Matrix Multiply (GEMM)

The API below provides transformation functions for Generic Matrix Multiplies (GEMMs) for complex and real values, and batching support for tensors of range 3 and 4.

Cached API

template<typename TensorTypeC, typename TensorTypeA, typename TensorTypeB, MatXMatMulProvider_t PROV = PROVIDER_TYPE_CUBLASLT>
void matx::matmul(TensorTypeC &c, const TensorTypeA &a, const TensorTypeB &b, cudaStream_t stream = 0, float alpha = 1.0, float beta = 0.0)

Run a GEMM without a plan

Creates a new GEMM plan in the cache if none exists, and uses that to execute the GEMM. This function is preferred over creating a plan directly for both efficiency and simpler code. Since it only uses the signature of the GEMM to decide if a plan is cached, it may be able to reused plans for different A/B/C matrices as long as they were configured with the same dimensions.

Template Parameters
  • T1 – Data type of C matrix

  • T2 – Data type of A matrix

  • T3 – Data type of B matrix

  • RANK – Rank of A/B/C matrices

  • PROV – Provider type chosen from MatXMatMulProvider_t type

Parameters
  • c – C matrix view

  • a – A matrix view

  • b – B matrix view

  • stream – CUDA stream

  • alpha – Scalar multiplier to apply to matrix A

  • beta – Scalar multiplier to apply to matrix C on input

Non-Cached API

template<typename TensorTypeC, typename TensorTypeA, typename TensorTypeB, MatXMatMulProvider_t PROV = PROVIDER_TYPE_CUBLASLT>
class matx::matxMatMulHandle_t

Public Functions

inline matxMatMulHandle_t(TensorTypeC &c, const TensorTypeA &a, const TensorTypeB &b)

Construct a GEMM handle

Creates a GEMM handle for the view shapes and provider type given. The view shapres are used to create the underlying metadata used for the GEMM, so a handle should only be used for views of identical sizes. The provider chooses the underlying library used to perform the GEMM. Certain providers have more features than others and may perform differently than others. At the moment, it is recommended to try different providers for a given matrix size until the optimal provider is found. Different providers may also be used by creating multiple handles.

Template Parameters
  • T1 – Type of C matrix

  • T2 – Type of A matrix

  • T3 – Type of B matrix

  • PROV – Provider type chosen from MatXMatMulProvider_t type

Parameters
  • c – C matrix view

  • a – A matrix view

  • b – B matrix view

inline ~matxMatMulHandle_t()

GEMM handle destructor

Destroys any helper data used for provider type and any workspace memory created

inline void Exec(TensorTypeC &c, const TensorTypeA &a, const TensorTypeB &b, cudaStream_t stream, float alpha = 1.0f, float beta = 0.0f)

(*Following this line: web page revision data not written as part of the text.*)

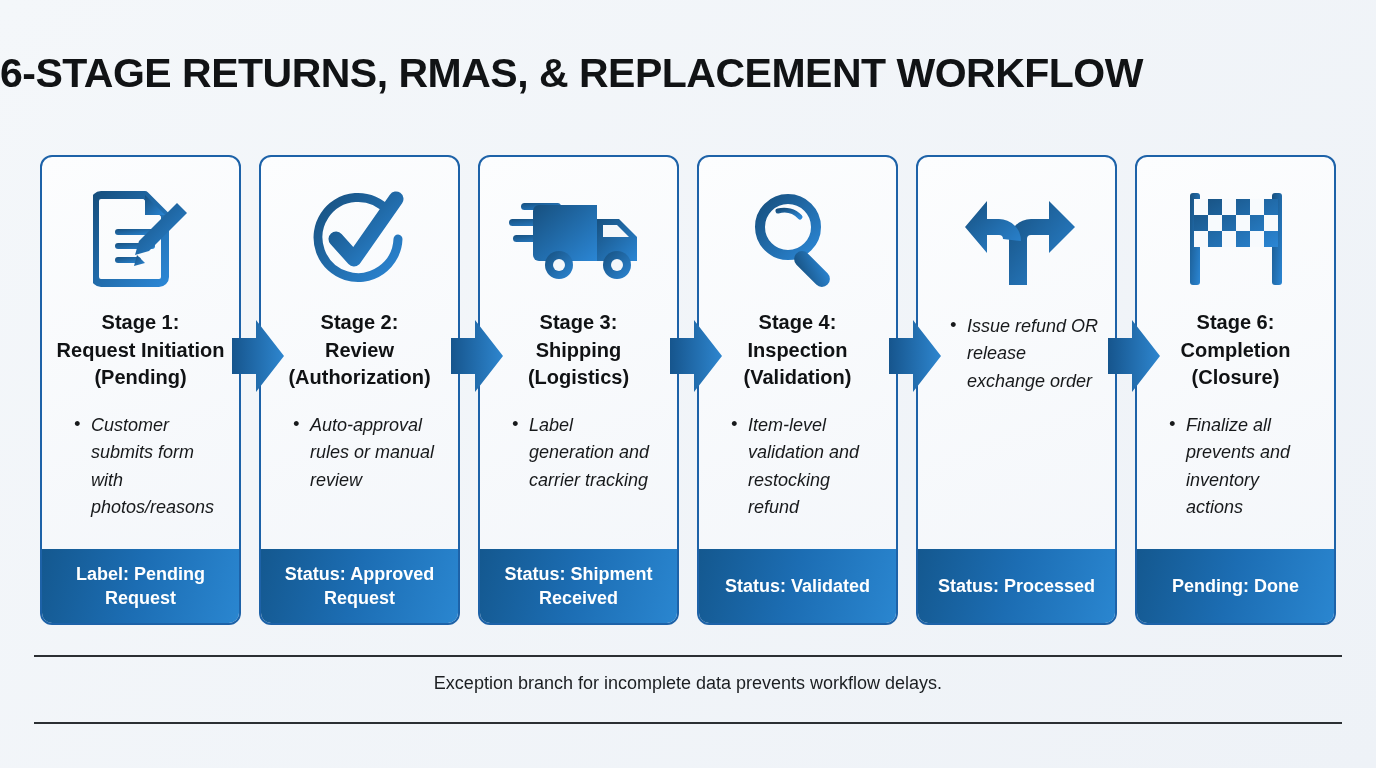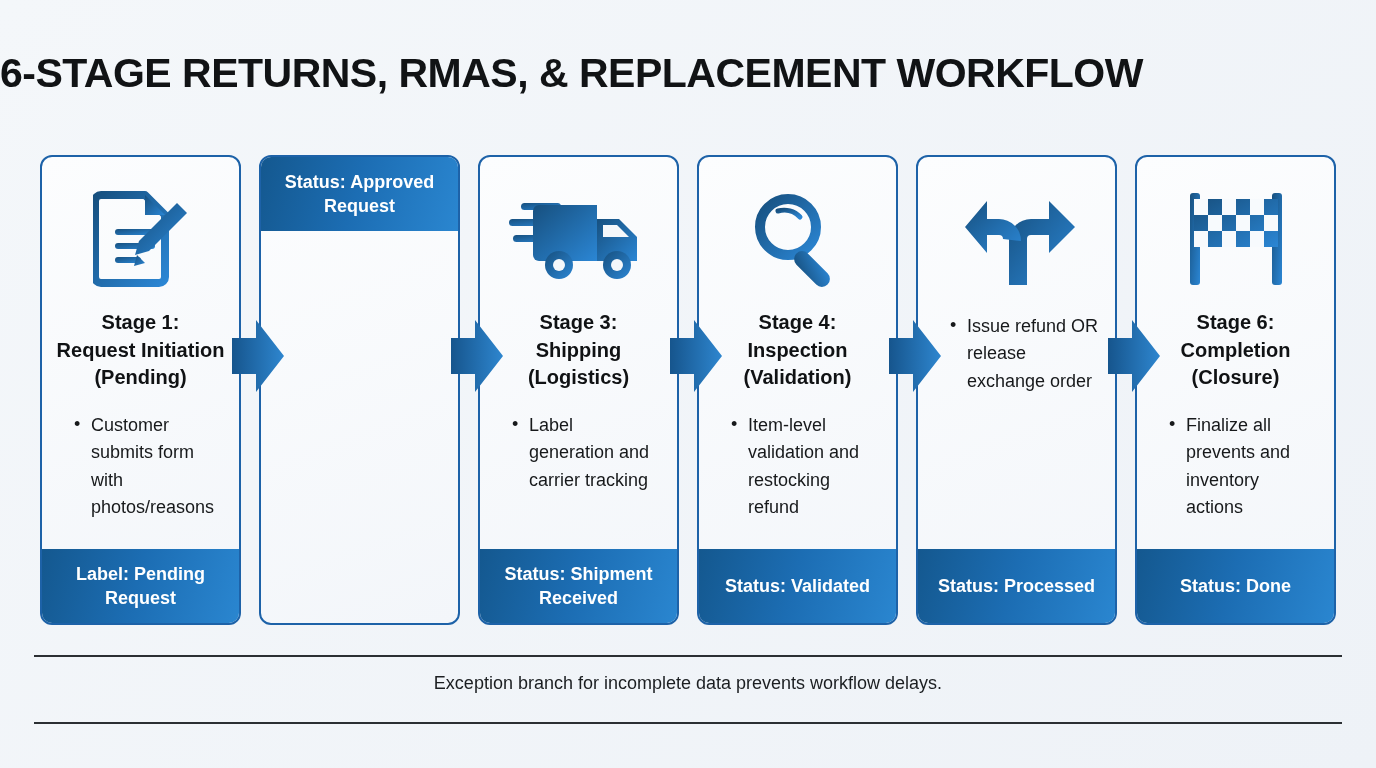--- a/index.html
+++ b/index.html
@@ -87,20 +87,21 @@
     text-align: center;
     width: 100%;
     white-space: pre-line;
   }
 
   .bullets {
     margin-top: 20px;
     width: 100%;
     padding-left: 22px;
     padding-right: 6px;
+    font-style: italic;
   }
   .bullet-item {
     position: relative;
     font-size: 18px;
     line-height: 1.52;
     color: #17191b;
     text-align: left;
     padding-left: 17px;
   }
   .bullet-item::before {
@@ -191,20 +192,40 @@
 Request Initiation
 (Pending)</div>
         <div class="bullets">
           <div class="bullet-item">Customer submits form with photos/reasons</div>
         </div>
       </div>
       <div class="status-bar">Label: Pending Request</div>
     </div>
 
     <div class="stage-card">
+      <div class="card-body">
+        <div class="icon-wrap">
+          <svg width="100" height="100" viewBox="0 0 100 100">
+            <defs>
+              <linearGradient id="g2" x1="0" y1="0" x2="1" y2="1">
+                <stop offset="0%" stop-color="#17507f"></stop>
+                  <stop offset="100%" stop-color="#2b86d4"></stop>
+              </linearGradient>
+            </defs>
+            <path d="M78 22 A40 40 0 1 0 88 50" fill="none" stroke="url(#g2)" stroke-width="9" stroke-linecap="round"></path>
+            <path d="M26 50 l18 20 L86 10" fill="none" stroke="url(#g2)" stroke-width="15" stroke-linecap="round" stroke-linejoin="round"></path>
+          </svg>
+        </div>
+        <div class="stage-heading">Stage 2:
+Review
+(Authorization)</div>
+        <div class="bullets">
+          <div class="bullet-item">Auto-approval rules or manual review</div>
+        </div>
+      </div>
       <div class="status-bar">Status: Approved Request</div>
     </div>
 
     <div class="stage-card">
       <div class="card-body">
         <div class="icon-wrap">
           <svg width="140" height="92" viewBox="0 0 140 92">
             <defs>
               <linearGradient id="g3" x1="0" y1="0" x2="1" y2="1">
                 <stop offset="0%" stop-color="#17507f"></stop>
@@ -305,21 +326,21 @@
             </g>
           </svg>
         </div>
         <div class="stage-heading">Stage 6:
 Completion
 (Closure)</div>
         <div class="bullets">
           <div class="bullet-item">Finalize all prevents and inventory actions</div>
         </div>
       </div>
-      <div class="status-bar">Status: Done</div>
+      <div class="status-bar">Pending: Done</div>
     </div>
 
   </div>
 
   <div class="connector" style="left:232px">
     <svg width="52" height="72" viewBox="0 0 52 72">
       <defs>
           <linearGradient id="ar1" x1="0" y1="0" x2="1" y2="0">
         <stop offset="0%" stop-color="#16558d"></stop>
             <stop offset="100%" stop-color="#2e86cf"></stop>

Execute a Matrix multiply (GEMM)

Execute a matrix multiply operation on two rank=2 input tensors into an output tensor. Using BLAS notation, tensor A has dimensions MxK, B is KxN, and C is MxN. Concretely:

\(\textbf{C} = \alpha\textbf{A}\textbf{B} + \beta\textbf{C}\)

MatX will perform runtime checks ensuring that the dimension constraints are met on all views. Unlike BLAS GEMMS, most parameters of the GEMM call are deduced from the view itself; there is no need to specify dimensions or transpose operations. MatX will attempt to perform the GEMM in the most efficient way possible given the knowledge of the view.

While GEMMs are strictly rank=2 functions, rank 3 and higher tensors may be passed to this function, which has the effect of batching across the higher dimensions.

Note

views being passed to matxGemm must not be permuted and must have a contigous stride currently.

Template Parameters
  • T1 – Type of beta

  • T2 – Type of alpha

Parameters
  • c – Output tensor C

  • a – Input tensor A

  • b – Input tensor B

  • stream – CUDA stream

  • alpha – Alpha value

  • beta – Beta value

enum matx::MatXMatMulProvider_t

Defines a provider type for a GEMM. The provider is directly tied to the underlying library used for the gemm, and certain providers provide capabilities that others may not have.

Values:

enumerator PROVIDER_TYPE_CUTLASS

CUTLASS library.

enumerator PROVIDER_TYPE_CUBLASLT

cuBLASLt library

enumerator PROVIDER_TYPE_AUTO

Automatically select.

enumerator PROVIDER_TYPE_SENTINEL

Sentinel value. Do not use.